Gouverner l'IA agentique : risques, périls et les sept règles de l'agenticité instituée
Le risque agentique ne vient pas d'une conscience ni d'une volonté de la machine. Il vient des symboles, de l'optimisation, des outils, des permissions et des boucles de rétroaction. Cette conférence donne aux dirigeants un cadre sobre et non catastrophiste :
- le produit du risque (capacité x autonomie de la boucle x criticité de l'environnement x étendue des permissions x faiblesse de la supervision)
- la façon dont un système détourne discrètement ses propres objectifs (loi de Goodhart et détournement de récompense, sans la moindre mauvaise intention)
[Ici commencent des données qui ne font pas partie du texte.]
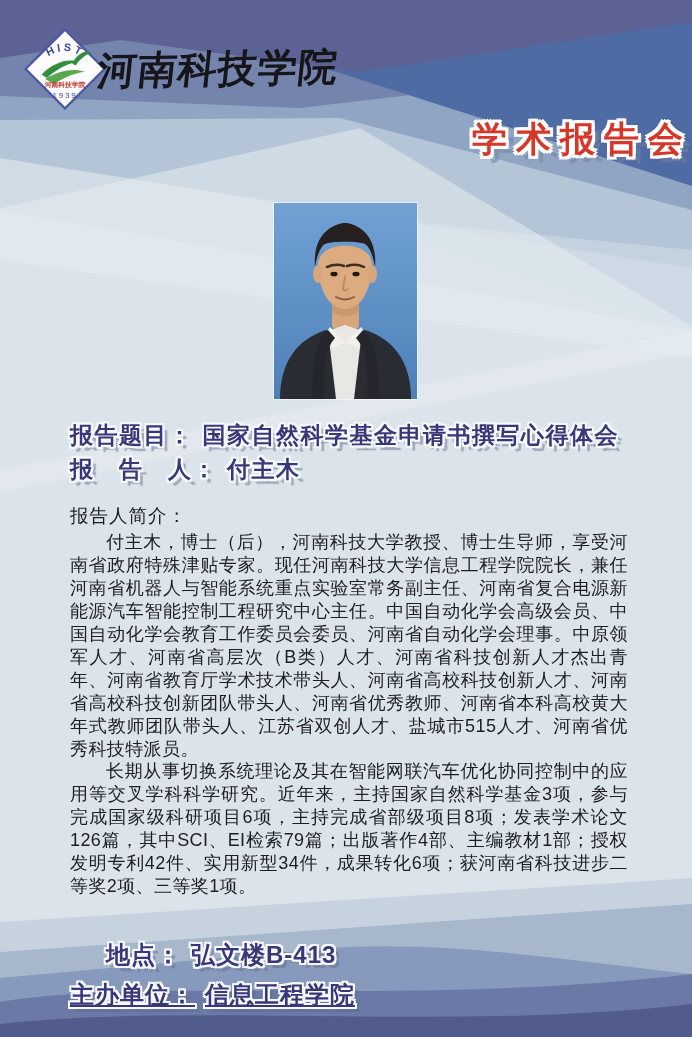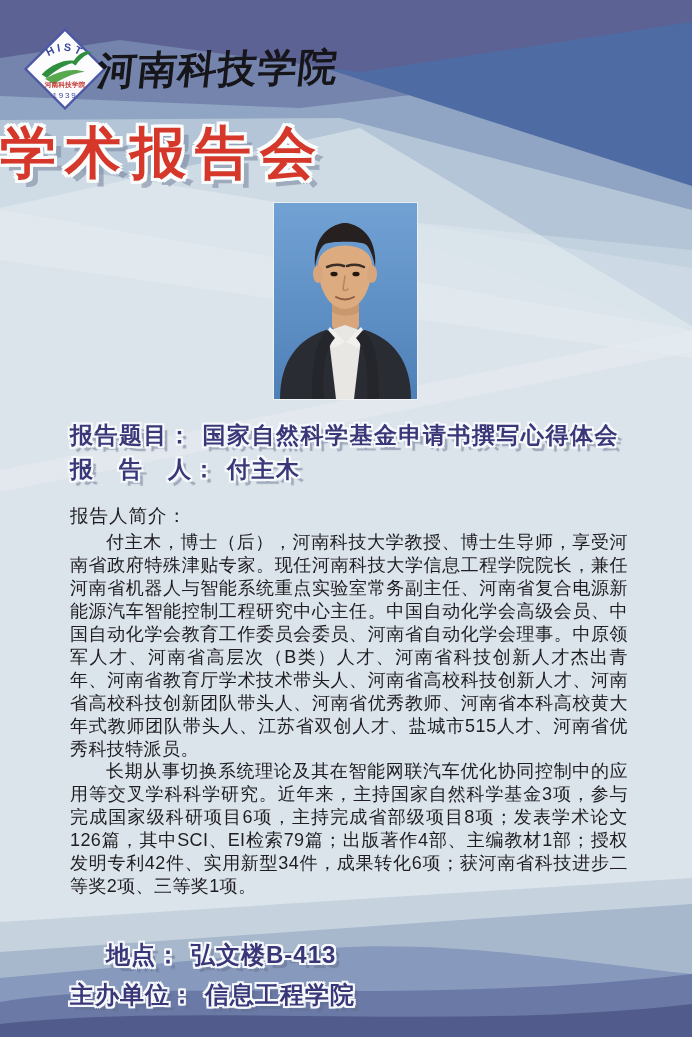--- a/index.html
+++ b/index.html
@@ -17,22 +17,22 @@
   .school-name{
     left:98px;top:42px;width:260px;
     font-family:"Liberation Serif","DejaVu Serif",serif;
     font-size:39px;font-weight:900;color:#15151a;
     letter-spacing:1px;transform:skewX(-7deg) rotate(-1deg);
     white-space:nowrap;
   }
 
   
   .title{
-    left:0;top:116px;width:692px;text-align:left;
-    font-size:56px;font-weight:bold;letter-spacing:9px;margin:0;
+    left:0;top:116px;width:692px;text-align:right;
+    font-size:35px;font-weight:bold;letter-spacing:9px;margin:0;
     color:#d5382b;
     text-shadow:
       -3px -3px 0 #fbfdfd, 0 -3px 0 #fbfdfd, 3px -3px 0 #fbfdfd,
       -3px 0 0 #fbfdfd,                     3px 0 0 #fbfdfd,
       -3px 3px 0 #fbfdfd, 0 3px 0 #fbfdfd,  3px 3px 0 #fbfdfd,
       8px 7px 0 rgba(118,132,156,.55);
   }
 
   
   .photo{left:274px;top:203px;width:143px;height:196px;box-shadow:0 0 0 1px rgba(255,255,255,.5);}
@@ -57,21 +57,21 @@
     left:70px;width:558px;margin:0;
     font-size:18px;line-height:23px;color:#1e1e22;
     text-align:justify;text-indent:2em;letter-spacing:.4px;
   }
   .bio-p1{top:531px;}
   .bio-p2{top:760px;}
 
   
   .time-line{left:70px;top:899px;font-size:24px;letter-spacing:1px;}
   .venue-line{left:70px;top:939px;font-size:24px;letter-spacing:1px;margin-left:36px;}
-  .organizer-line{left:70px;top:979px;font-size:24px;letter-spacing:1px;}
+  .organizer-line{left:70px;top:979px;font-size:24px;letter-spacing:1px;text-decoration:underline;}
 </style>
 </head>
 <body>
 
 <div class="poster">
 
   <svg class="bg" viewBox="0 0 692 1037" preserveAspectRatio="none" aria-hidden="true">
     <rect x="0" y="0" width="692" height="1037" fill="#dce4eb"></rect>
 
     <polygon points="0,0 692,0 692,330 0,210" fill="#cfdbe5"></polygon>

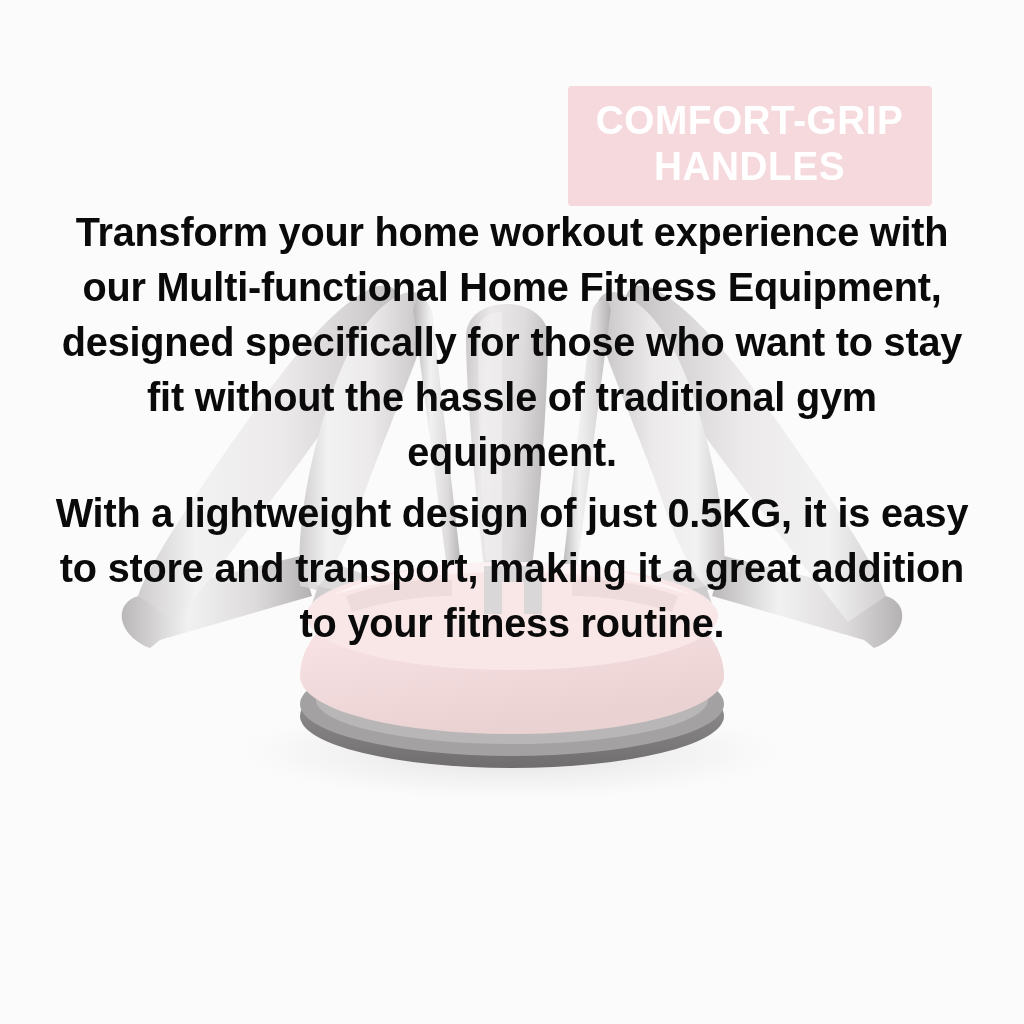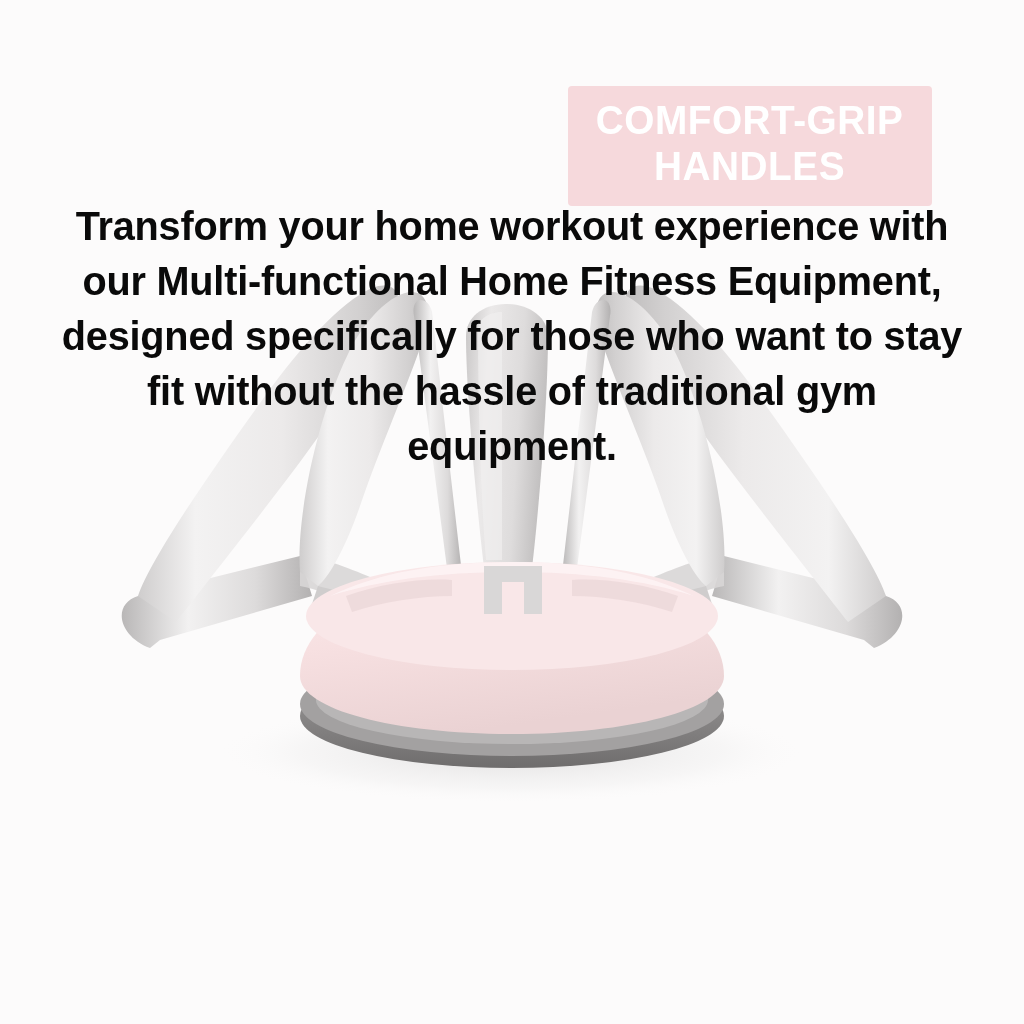--- a/index.html
+++ b/index.html
@@ -60,21 +60,21 @@
     width: 1024px;
     z-index: 3;
     text-align: center;
     color: #0a0a0a;
     font-size: 41.5px;
     font-weight: bold;
     line-height: 55px;
     letter-spacing: -0.2px;
   }
   #description .para {
-    margin: 0;
+    margin: 6px;
     padding: 0;
   }
   #description .line {
     display: block;
     transform: scaleX(0.955);
   }
 </style>
 </head>
 <body>
 
@@ -200,16 +200,21 @@
 
     <p class="para">
       <span class="line">Transform your home workout experience with</span>
       <span class="line">our Multi-functional Home Fitness Equipment,</span>
       <span class="line">designed specifically for those who want to stay</span>
       <span class="line">fit without the hassle of traditional gym</span>
       <span class="line">equipment.</span>
     </p>
 
 
+    <p class="para">
+      <span class="line">With a lightweight design of just 0.5KG, it is easy</span>
+      <span class="line">to store and transport, making it a great addition</span>
+      <span class="line">to your fitness routine.</span>
+    </p>
 
   </div>
 
 </div>
 
 </body></html>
- la frontière de sûreté qui devient linguistique (une injection de prompt transforme une mauvaise réponse en mauvaise action)
- le passage d'une gouvernance de ce que la machine est censée « penser » à une gouvernance des actions qu'on l'autorise réellement à faire
La gouvernance n'est pas le frein qui ralentit l'innovation en entreprise ; ce sont les freins qui vous permettent de lancer l'IA la plus avancée à pleine vitesse tout en la gardant acceptable. Elle situe aussi pourquoi le sujet est déjà d'actualité et où les agents agissent déjà, en graduant leur autonomie sur les cinq degrés d'agenticité, réglés par le curseur MAYA (Most Advanced Yet Acceptable, aussi avancé que possible sans franchir le point où l'humain décroche), avant de décider ce que chaque degré peut être autorisé à faire. La règle d'or tient en une ligne : plus une erreur coûte cher, moins l'IA garde d'autonomie.
Objectifs : Repartez avec le produit du risque, la matrice autonomie-permissions-gouvernance (cinq degrés), les sept règles de l'agenticité instituée (séparation des pouvoirs, journalisation, validation humaine de l'irréversible, tests adverses, exercices d'arrêt, ouverture graduée) et l'argument de souveraineté du groupe électrogène open source.